> Problem statement: As the answer, give a copy of each line below that includes the word "printf".
· · · ·
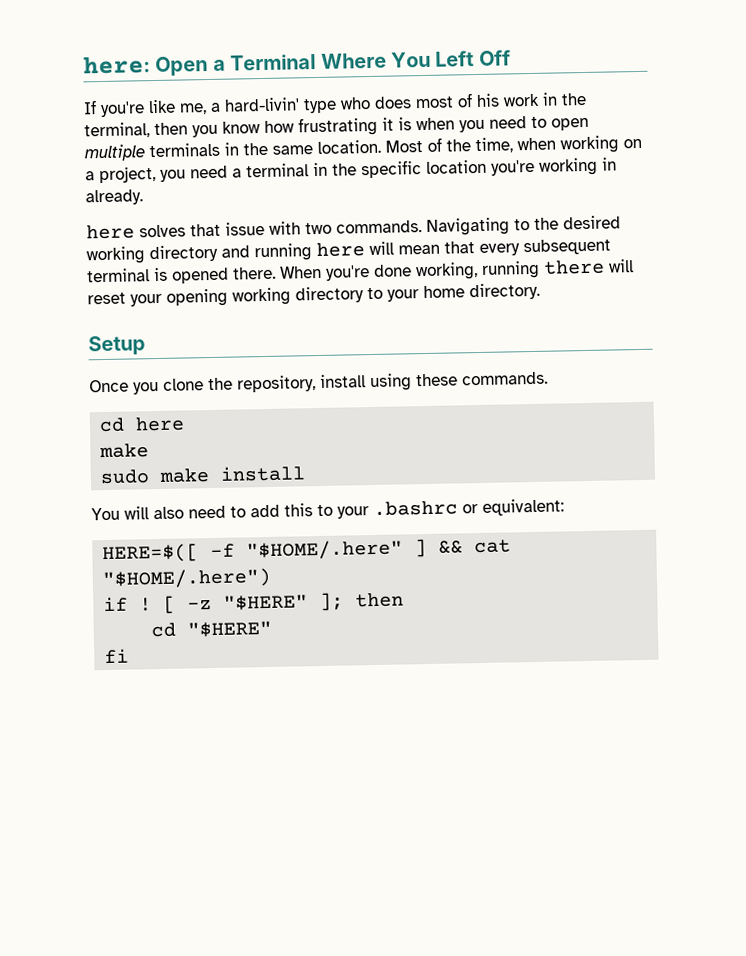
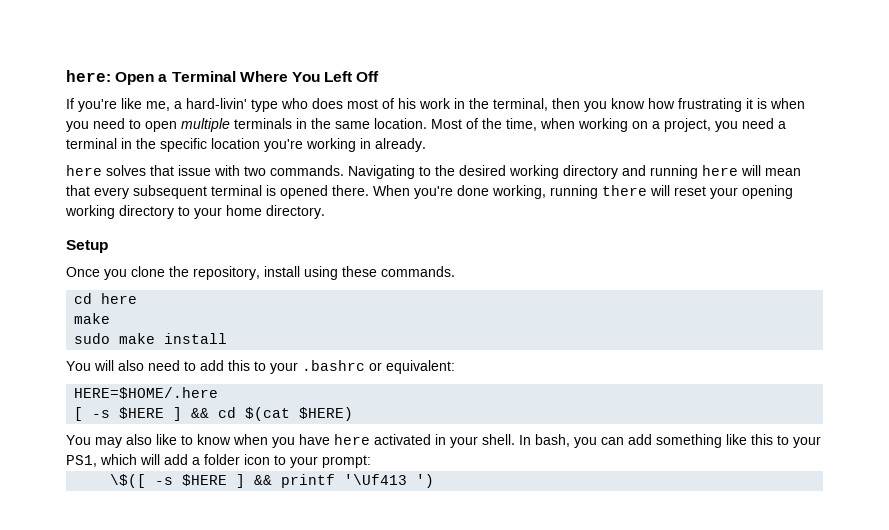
- HERE=$([ -f "$HOME/.here" ] && cat "$HOME/.here")
- if ! [ -z "$HERE" ]; then
- cd "$HERE"
- fi
+ HERE=$HOME/.here
+ [ -s $HERE ] && cd $(cat $HERE)
+ You may also like to know when you have here activated in your shell. In bash, you can add something like this to your PS1, which will add a folder icon to your prompt:
+ \$([ -s $HERE ] && printf '\Uf413 ')

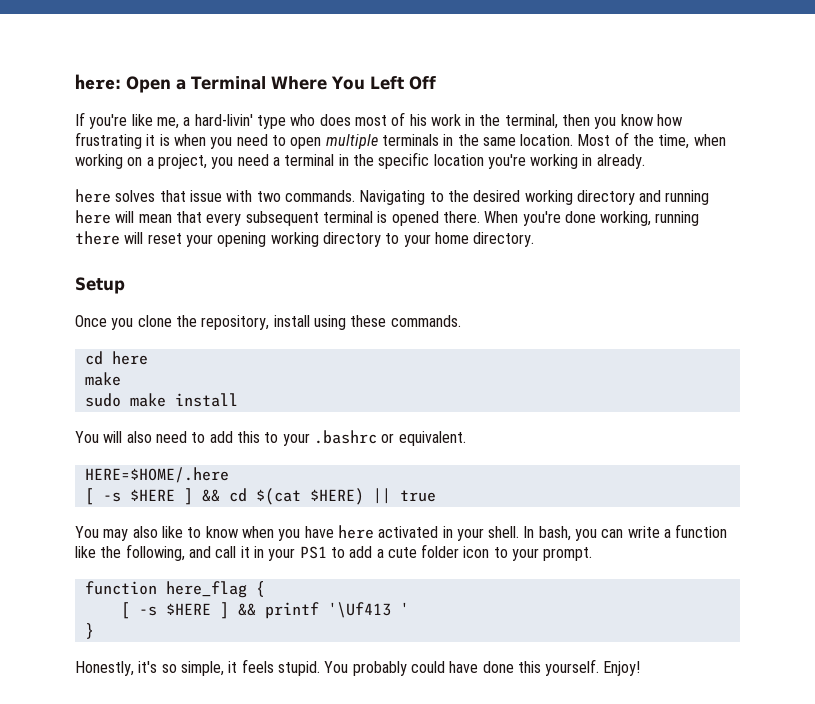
- You will also need to add this to your .bashrc or equivalent:
+ You will also need to add this to your .bashrc or equivalent.
- [ -s $HERE ] && cd $(cat $HERE)
+ [ -s $HERE ] && cd $(cat $HERE) || true
- In bash, you can add something like this to your PS1, which will add a folder icon to your prompt:
- \$([ -s $HERE ] && printf '\Uf413 ')
+ In bash, you can write a function like the following, and call it in your PS1 to add a cute folder icon to your prompt.
+ function here_flag {
+ [ -s $HERE ] && printf '\Uf413 '
+ }
+ Honestly, it's so simple, it feels stupid. You probably could have done this yourself. Enjoy!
· · · ·
> Exercise result:
+ \$([ -s $HERE ] && printf '\Uf413 ')
- \$([ -s $HERE ] && printf '\Uf413 ')
+ [ -s $HERE ] && printf '\Uf413 '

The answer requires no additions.